Savory Quinoa and Veggie Bowl
Highlighted under: Nourishing Comfort Meals
Savory Quinoa and Veggie Bowl is a nutritious and delicious meal that brings together wholesome quinoa and vibrant vegetables for a satisfying dish.
This Savory Quinoa and Veggie Bowl combines the nutty flavor of quinoa with a medley of colorful vegetables. Perfect for lunch or dinner, it's a wholesome dish that satisfies your cravings while keeping you on track with healthy eating.
Why You'll Love This Recipe
- Packed with protein-rich quinoa for a filling meal
- Colorful veggies add a burst of flavor and nutrients
- Versatile recipe that can be customized with your favorite ingredients
Nutritional Benefits
Quinoa is often hailed as a superfood due to its impressive protein content. Unlike many grains, quinoa is a complete protein, meaning it contains all nine essential amino acids that our bodies cannot produce on their own. This makes it an excellent choice for vegetarians and vegans looking to boost their protein intake. Additionally, quinoa is gluten-free, making it a suitable option for those with gluten sensitivities or celiac disease.

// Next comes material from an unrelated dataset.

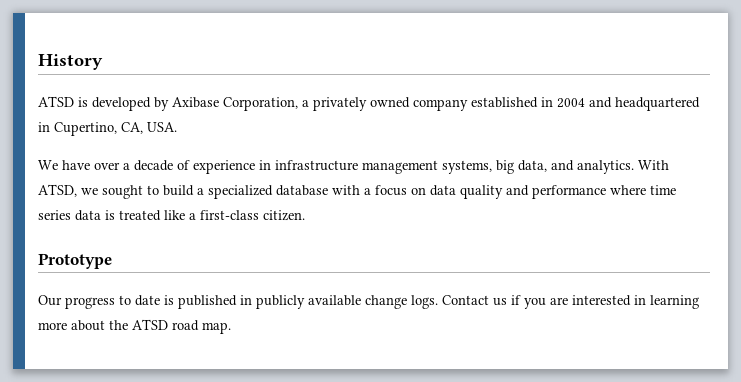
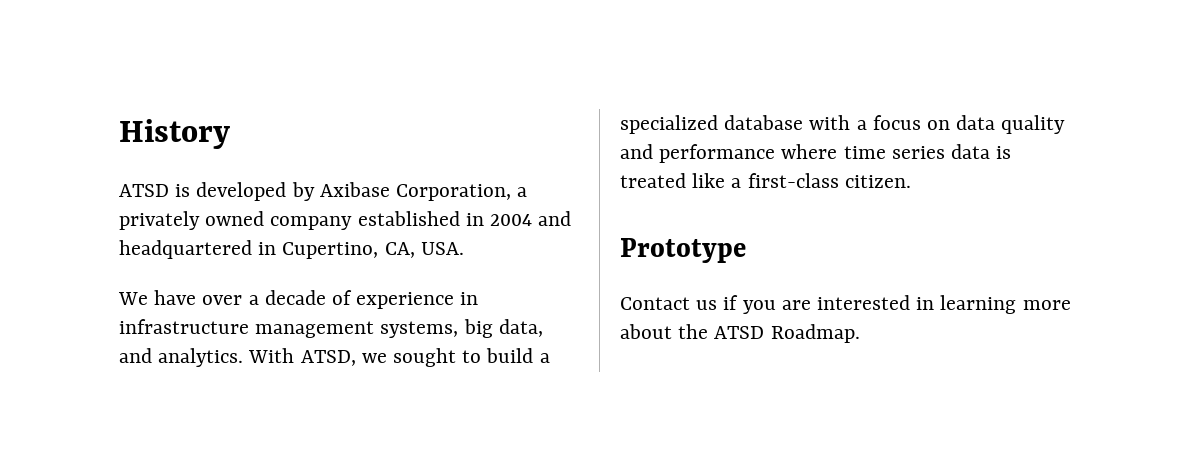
- Our progress to date is published in publicly available change logs. Contact us if you are interested in learning more about the ATSD road map.
+ Contact us if you are interested in learning more about the ATSD Roadmap.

Incorporating a variety of colorful vegetables into your diet not only enhances the flavor of your meals but also provides a wide range of vitamins and minerals. For instance, bell peppers are rich in vitamin C, zucchini is a good source of potassium, and spinach is loaded with iron and antioxidants. Together, these ingredients create a nutrient-dense dish that supports overall health and well-being.
Customizing Your Bowl
One of the best aspects of the Savory Quinoa and Veggie Bowl is its versatility. You can easily customize it to suit your taste preferences or dietary needs. Consider adding roasted sweet potatoes for a touch of sweetness, or toss in some chickpeas for an extra protein boost. If you’re a fan of spicy food, a sprinkle of red pepper flakes can elevate the flavor profile.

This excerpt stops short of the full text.